Exercise:
Leaving every image behind, reproduce the records word for word.

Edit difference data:
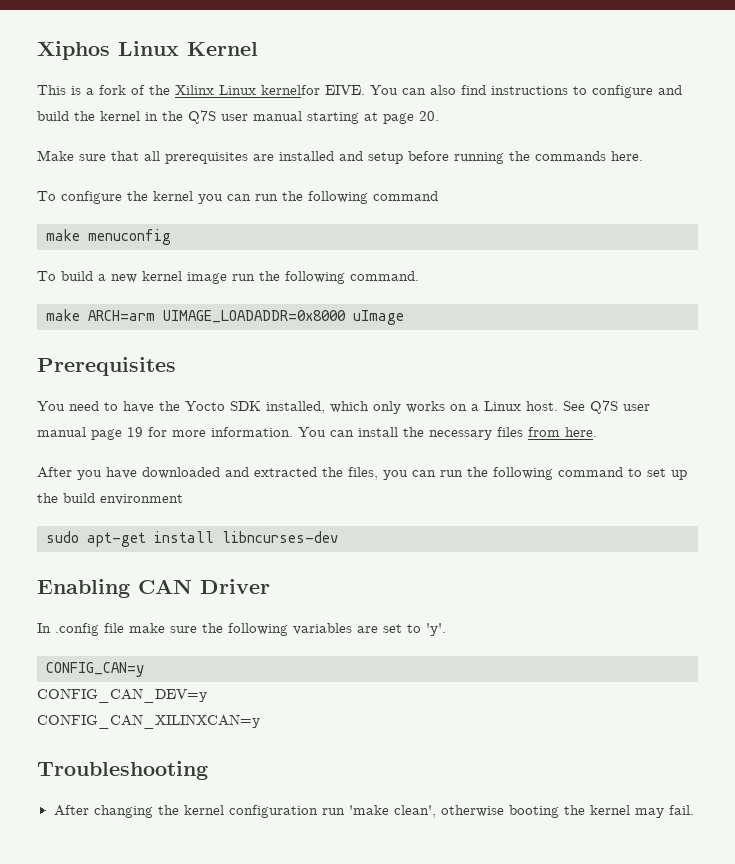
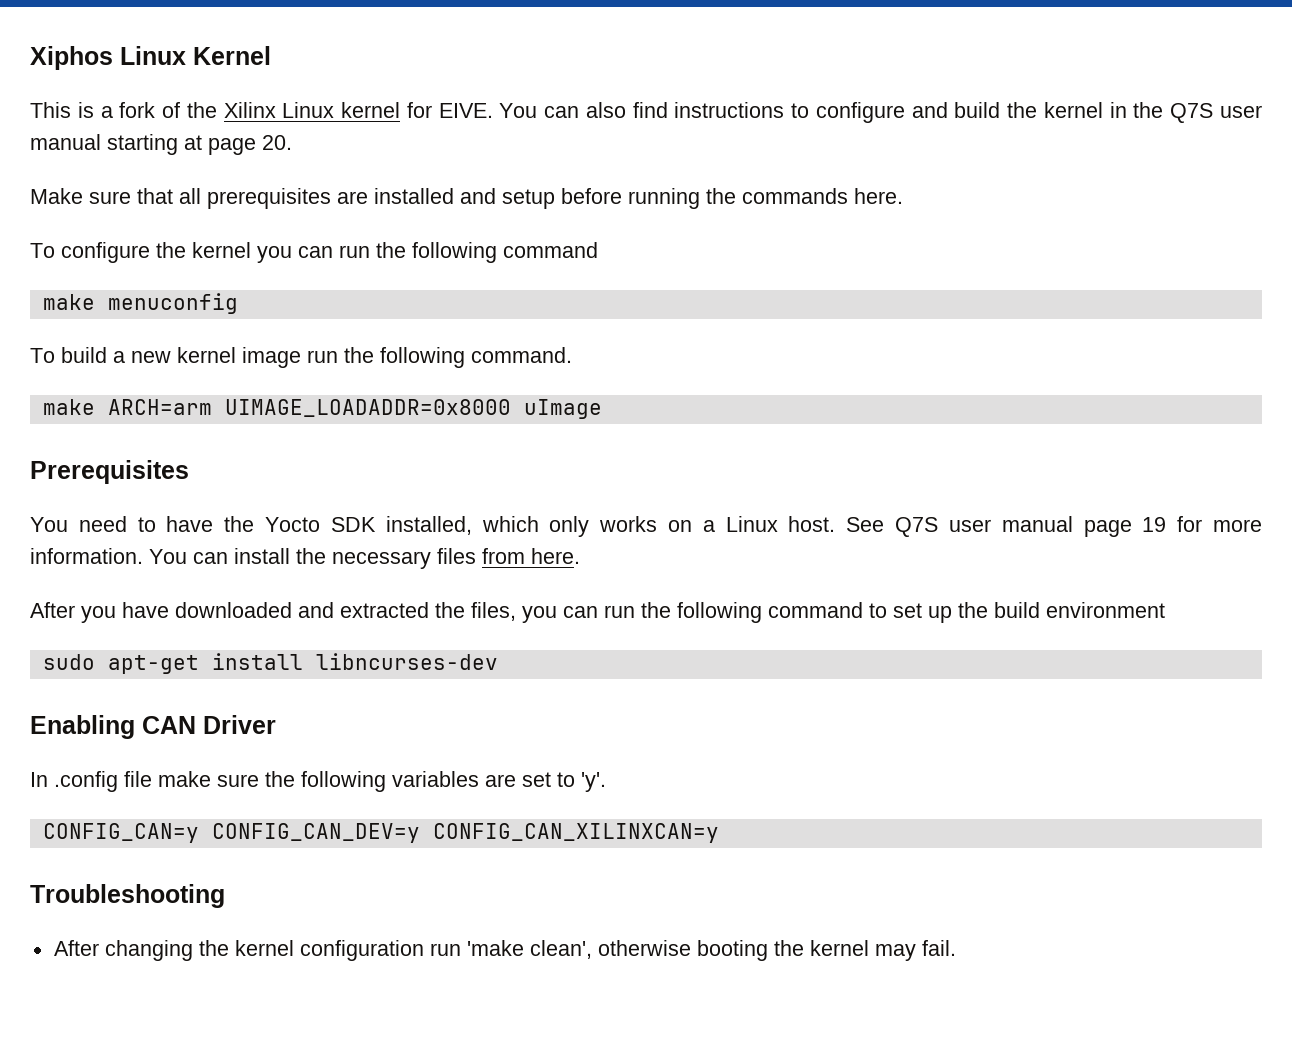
[261,85,320,95] kernelfor -> [341,102,432,118] kernel for
(144, 669) // -> (199, 833) none
(207, 695) // -> (420, 833) none

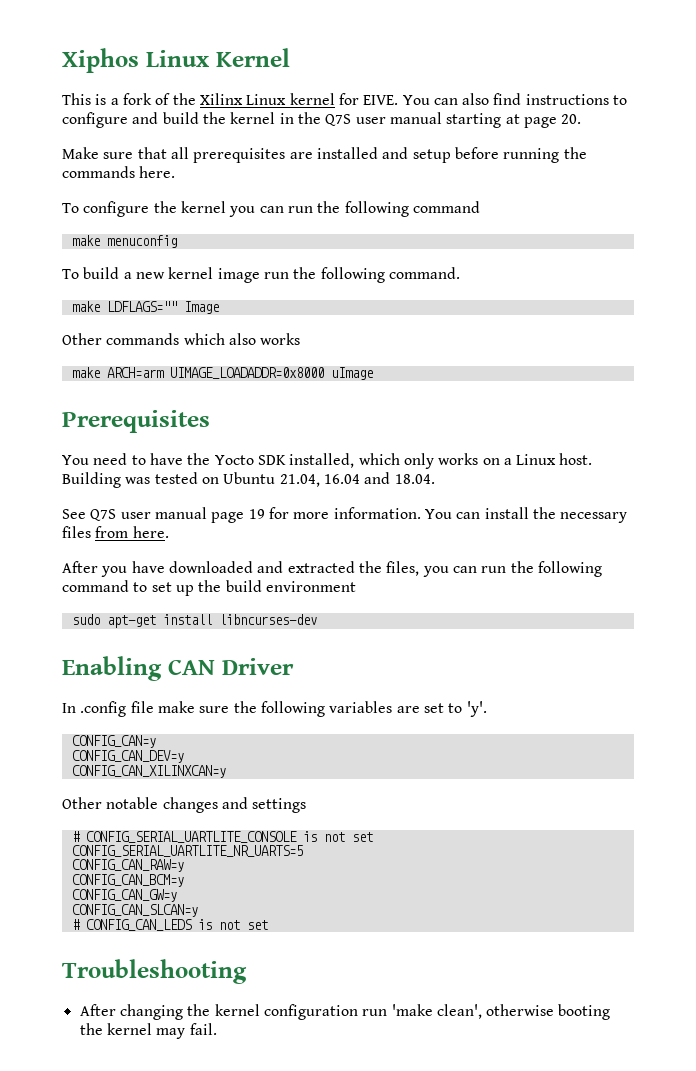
(572, 355) none -> [71,301,219,314] [62,333,301,345] // make LDFLAGS="" Image // Other commands which also works
(836, 524) none -> [62,472,435,488] Building was tested on Ubuntu 21.04, 16.04 and 18.04. //
(199, 833) none -> (156, 741) //
(420, 833) none -> (184, 756) //
(719, 833) none -> [62,797,307,813] [71,831,373,843] [71,845,303,857] [71,859,184,872] [71,874,184,887] [71,889,177,902] [71,904,198,917] [71,919,268,931] // Other notable changes and settings // # CONFIG_SERIAL_UARTLITE_CONSOLE is not set // CONFIG_SERIAL_UARTLITE_NR_UARTS=5 // CONFIG_CAN_RAW=y // CONFIG_CAN_BCM=y // CONFIG_CAN_GW=y // CONFIG_CAN_SLCAN=y // # CONFIG_CAN_LEDS is not set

Solved exercise:
[261,85,320,95] kernelfor -> [341,102,432,118] kernel for
(144, 669) // -> (199, 833) none
(207, 695) // -> (420, 833) none

(572, 355) none -> [71,301,219,314] [62,333,301,345] // make LDFLAGS="" Image // Other commands which also works
(836, 524) none -> [62,472,435,488] Building was tested on Ubuntu 21.04, 16.04 and 18.04. //
(199, 833) none -> (156, 741) //
(420, 833) none -> (184, 756) //
(719, 833) none -> [62,797,307,813] [71,831,373,843] [71,845,303,857] [71,859,184,872] [71,874,184,887] [71,889,177,902] [71,904,198,917] [71,919,268,931] // Other notable changes and settings // # CONFIG_SERIAL_UARTLITE_CONSOLE is not set // CONFIG_SERIAL_UARTLITE_NR_UARTS=5 // CONFIG_CAN_RAW=y // CONFIG_CAN_BCM=y // CONFIG_CAN_GW=y // CONFIG_CAN_SLCAN=y // # CONFIG_CAN_LEDS is not set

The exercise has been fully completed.